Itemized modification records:
━━━━━━━━━━━━━━━━━━━━
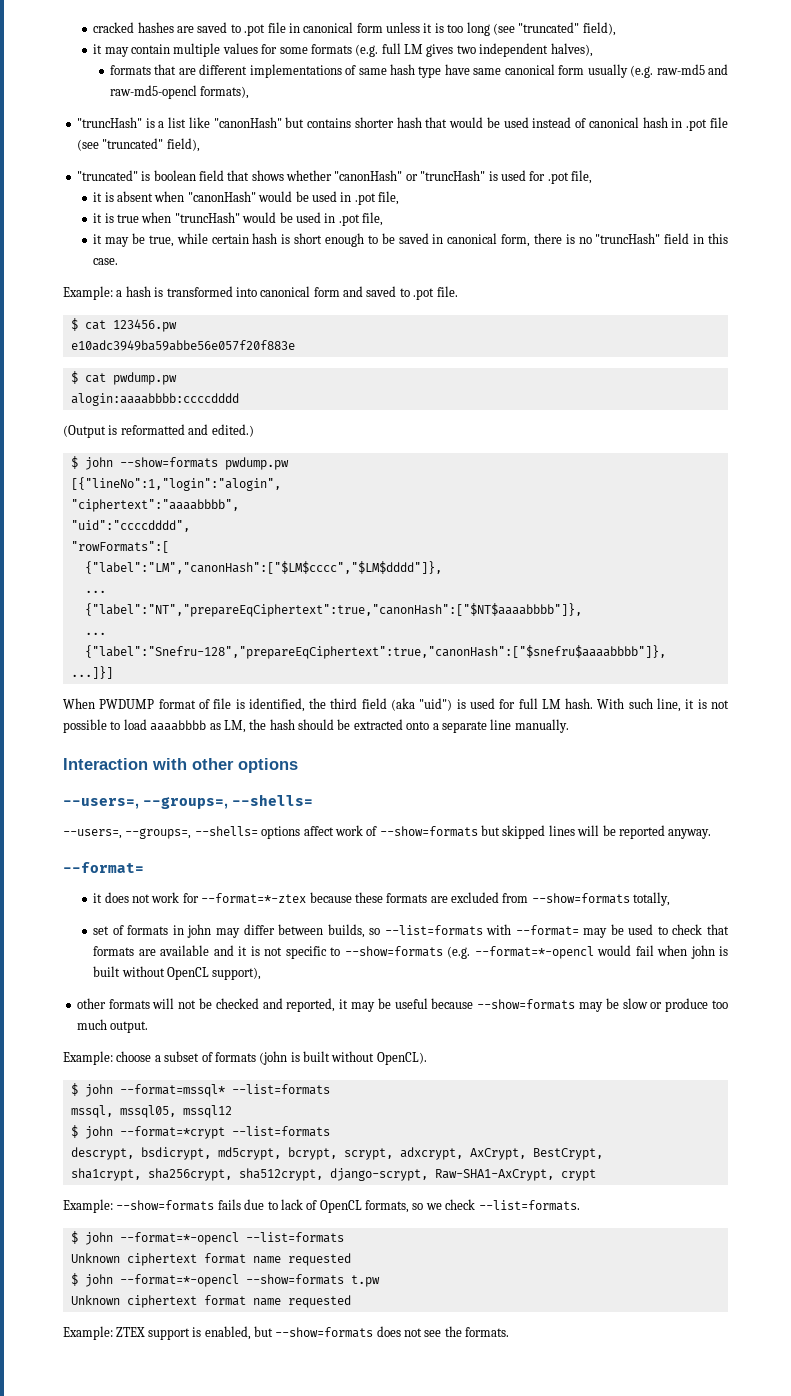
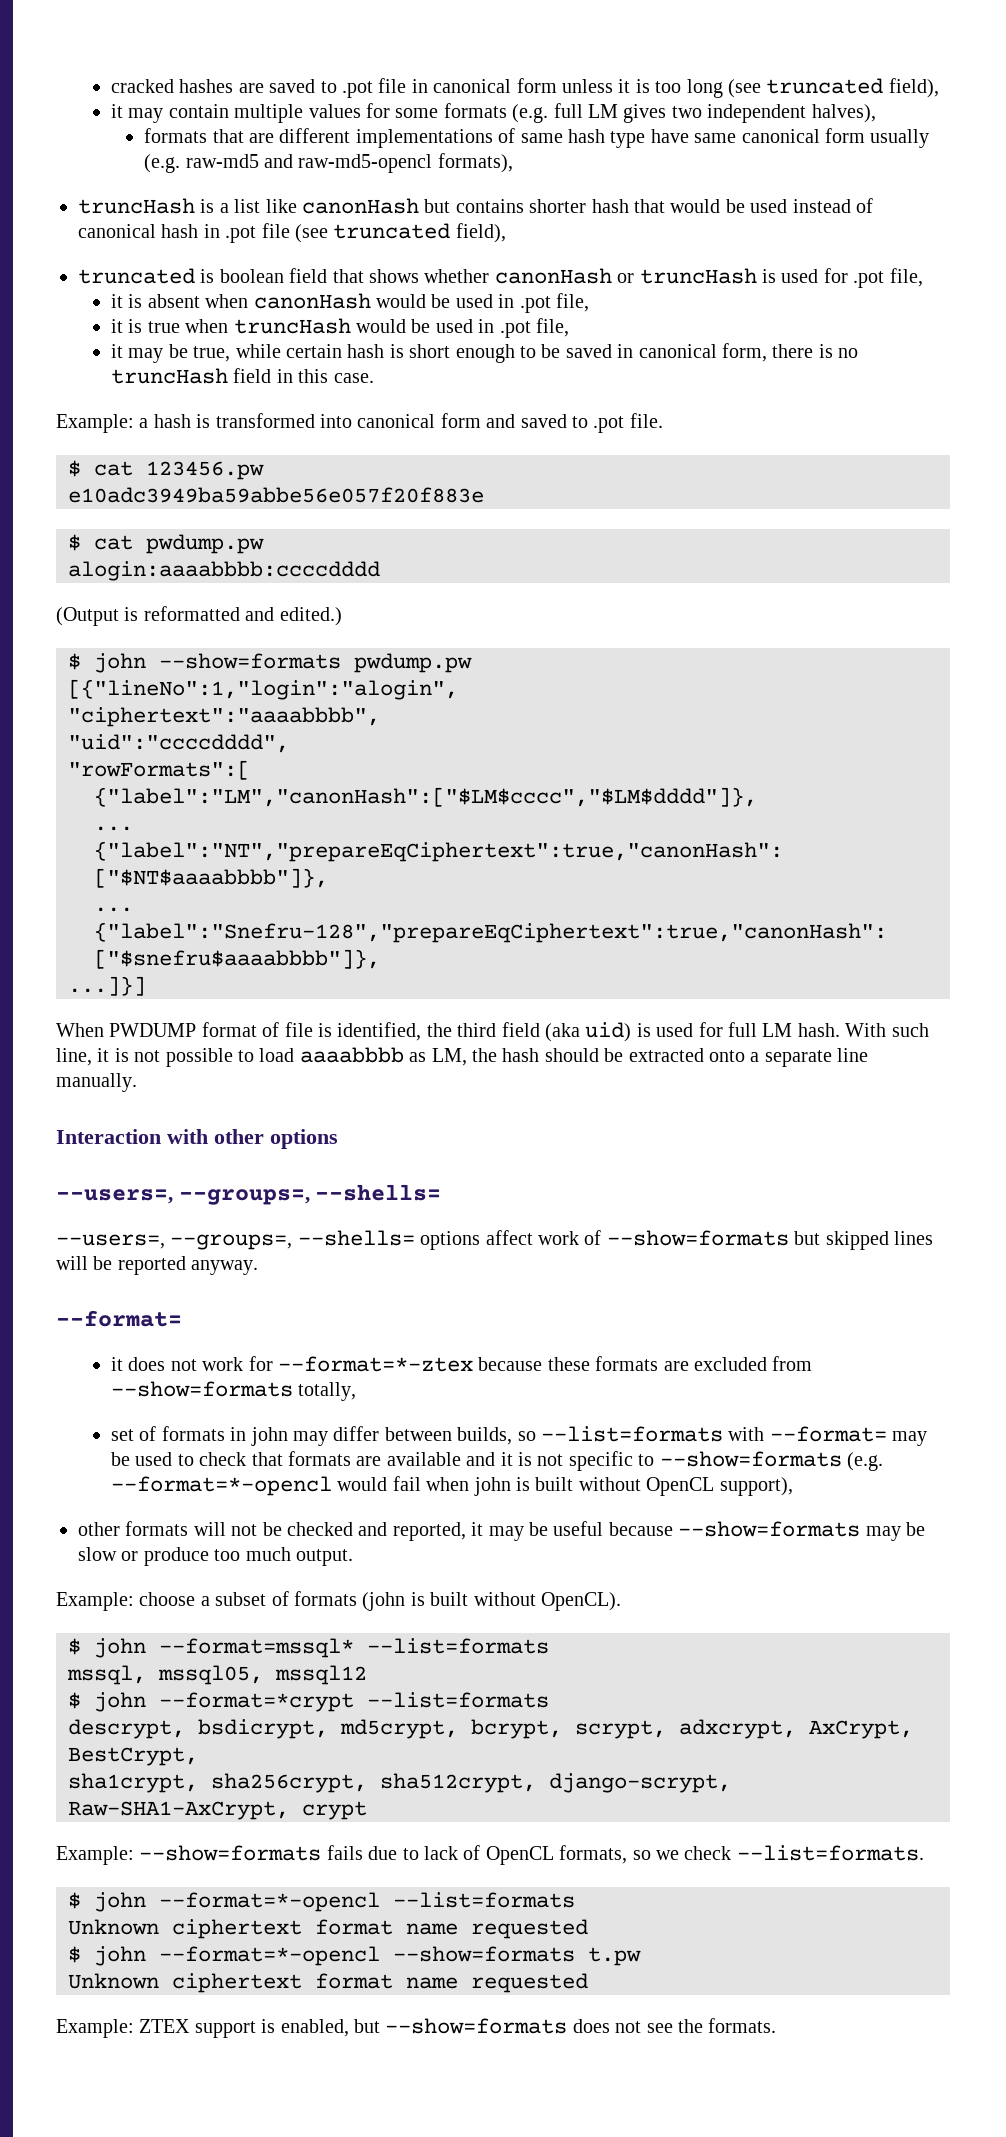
- cracked hashes are saved to .pot file in canonical form unless it is too long (see "truncated" field),
+ cracked hashes are saved to .pot file in canonical form unless it is too long (see truncated field),
- "truncHash" is a list like "canonHash" but contains shorter hash that would be used instead of canonical hash in .pot file (see "truncated" field),
- "truncated" is boolean field that shows whether "canonHash" or "truncHash" is used for .pot file,
+ truncHash is a list like canonHash but contains shorter hash that would be used instead of canonical hash in .pot file (see truncated field),
+ truncated is boolean field that shows whether canonHash or truncHash is used for .pot file,
- it is absent when "canonHash" would be used in .pot file,
+ it is absent when canonHash would be used in .pot file,
- it is true when "truncHash" would be used in .pot file,
+ it is true when truncHash would be used in .pot file,
- it may be true, while certain hash is short enough to be saved in canonical form, there is no "truncHash" field in this case.
+ it may be true, while certain hash is short enough to be saved in canonical form, there is no truncHash field in this case.
- When PWDUMP format of file is identified, the third field (aka "uid") is used for full LM hash.
+ When PWDUMP format of file is identified, the third field (aka uid) is used for full LM hash.

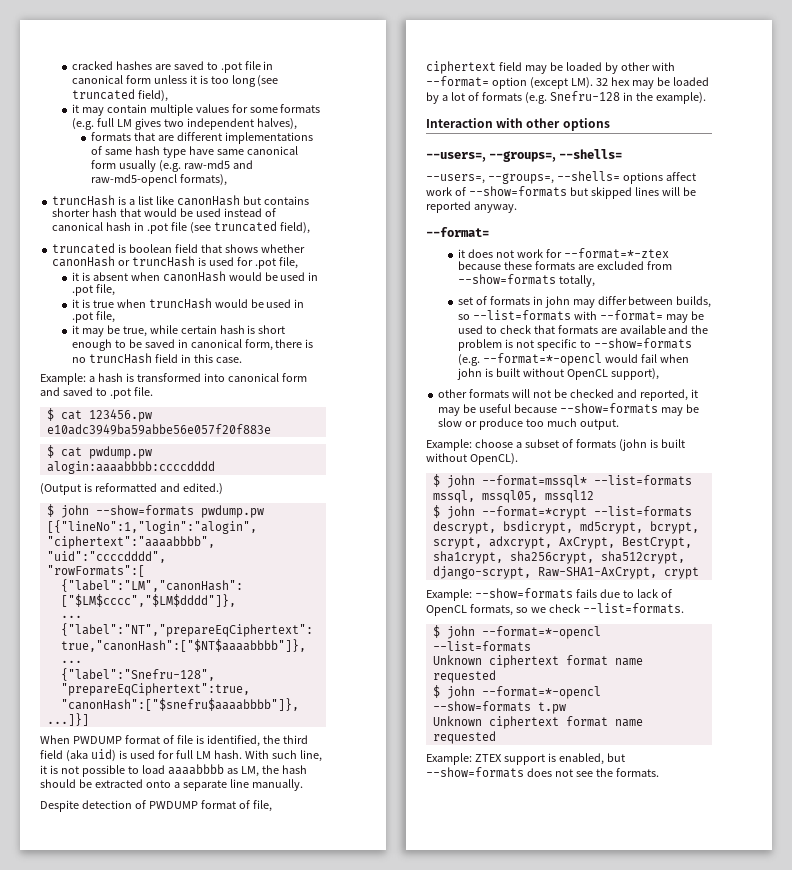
+ Despite detection of PWDUMP format of file, ciphertext field may be loaded by other with --format= option (except LM). 32 hex may be loaded by a lot of formats (e.g. Snefru-128 in the example).
- set of formats in john may differ between builds, so --list=formats with --format= may be used to check that formats are available and it is not specific to --show=formats (e.g. --format=*-opencl would fail when john is built without OpenCL support),
+ set of formats in john may differ between builds, so --list=formats with --format= may be used to check that formats are available and the problem is not specific to --show=formats (e.g. --format=*-opencl would fail when john is built without OpenCL support),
━━━━━━━━━━━━━━━━━━━━
* Work required:
Although the records contain pictures, transcribe only their text, exactly as written.

* Response box:
- cracked hashes are saved to .pot file in canonical form unless it is too long (see "truncated" field),
+ cracked hashes are saved to .pot file in canonical form unless it is too long (see truncated field),
- "truncHash" is a list like "canonHash" but contains shorter hash that would be used instead of canonical hash in .pot file (see "truncated" field),
- "truncated" is boolean field that shows whether "canonHash" or "truncHash" is used for .pot file,
+ truncHash is a list like canonHash but contains shorter hash that would be used instead of canonical hash in .pot file (see truncated field),
+ truncated is boolean field that shows whether canonHash or truncHash is used for .pot file,
- it is absent when "canonHash" would be used in .pot file,
+ it is absent when canonHash would be used in .pot file,
- it is true when "truncHash" would be used in .pot file,
+ it is true when truncHash would be used in .pot file,
- it may be true, while certain hash is short enough to be saved in canonical form, there is no "truncHash" field in this case.
+ it may be true, while certain hash is short enough to be saved in canonical form, there is no truncHash field in this case.
- When PWDUMP format of file is identified, the third field (aka "uid") is used for full LM hash.
+ When PWDUMP format of file is identified, the third field (aka uid) is used for full LM hash.

+ Despite detection of PWDUMP format of file, ciphertext field may be loaded by other with --format= option (except LM). 32 hex may be loaded by a lot of formats (e.g. Snefru-128 in the example).
- set of formats in john may differ between builds, so --list=formats with --format= may be used to check that formats are available and it is not specific to --show=formats (e.g. --format=*-opencl would fail when john is built without OpenCL support),
+ set of formats in john may differ between builds, so --list=formats with --format= may be used to check that formats are available and the problem is not specific to --show=formats (e.g. --format=*-opencl would fail when john is built without OpenCL support),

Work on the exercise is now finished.